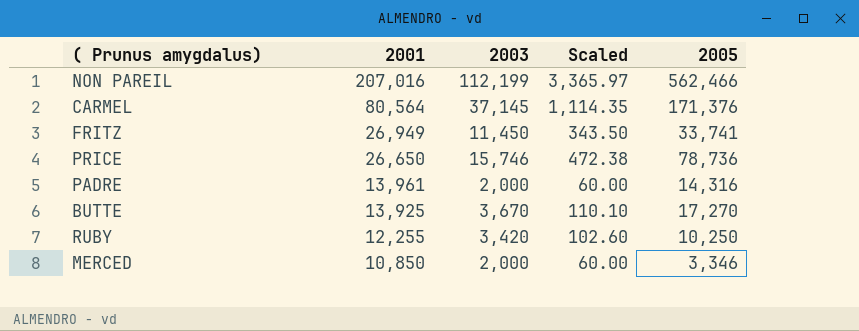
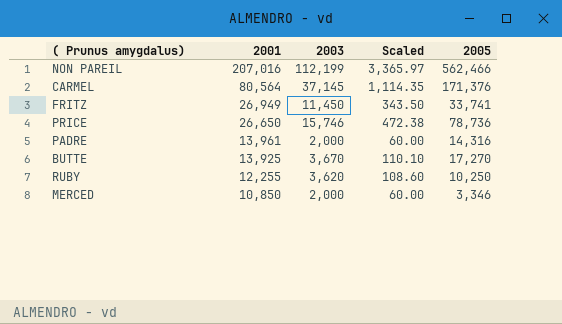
RUBY | 2003: 3,420 -> 3,620
RUBY | Scaled: 102.60 -> 108.60

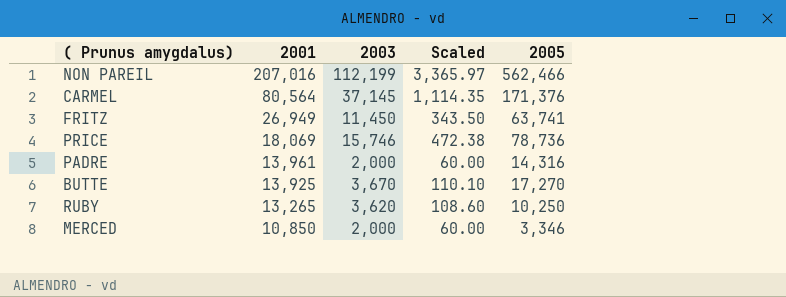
FRITZ | 2005: 33,741 -> 63,741
PRICE | 2001: 26,650 -> 18,069
RUBY | 2001: 12,255 -> 13,265

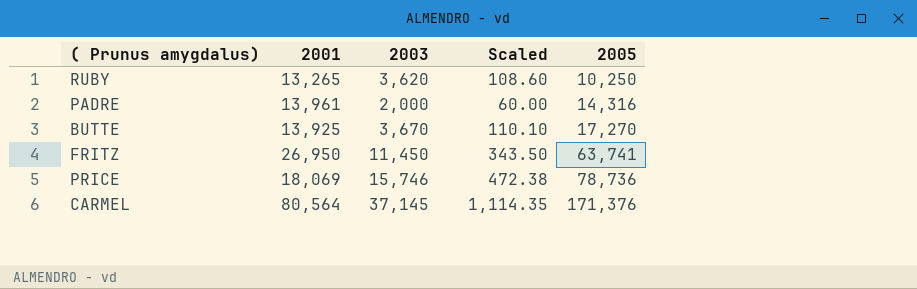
row order: 2001 descending -> 2005 ascending
row NON PAREIL: 207,016 | 112,199 | 3,365.97 | 562,466 -> none
row MERCED: 10,850 | 2,000 | 60.00 | 3,346 -> none
FRITZ | 2001: 26,949 -> 26,950

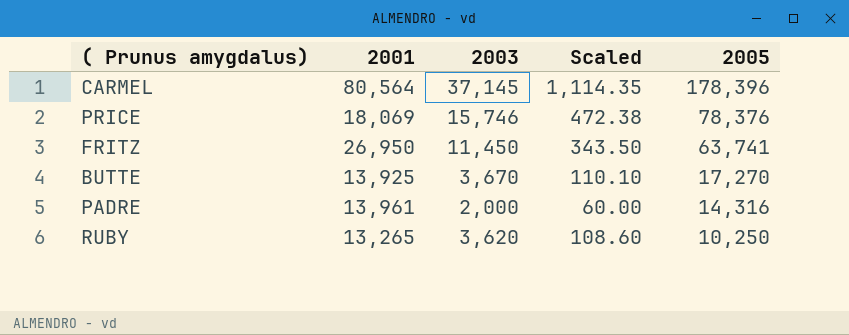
row order: 2005 ascending -> 2005 descending
CARMEL | 2005: 171,376 -> 178,396
PRICE | 2005: 78,736 -> 78,376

## [ABOUT THIS EXERCISE]
The lines above that hold the word "order" should be found and copied out.

## [SOLUTION FOR THIS EXERCISE]
row order: 2001 descending -> 2005 ascending
row order: 2005 ascending -> 2005 descending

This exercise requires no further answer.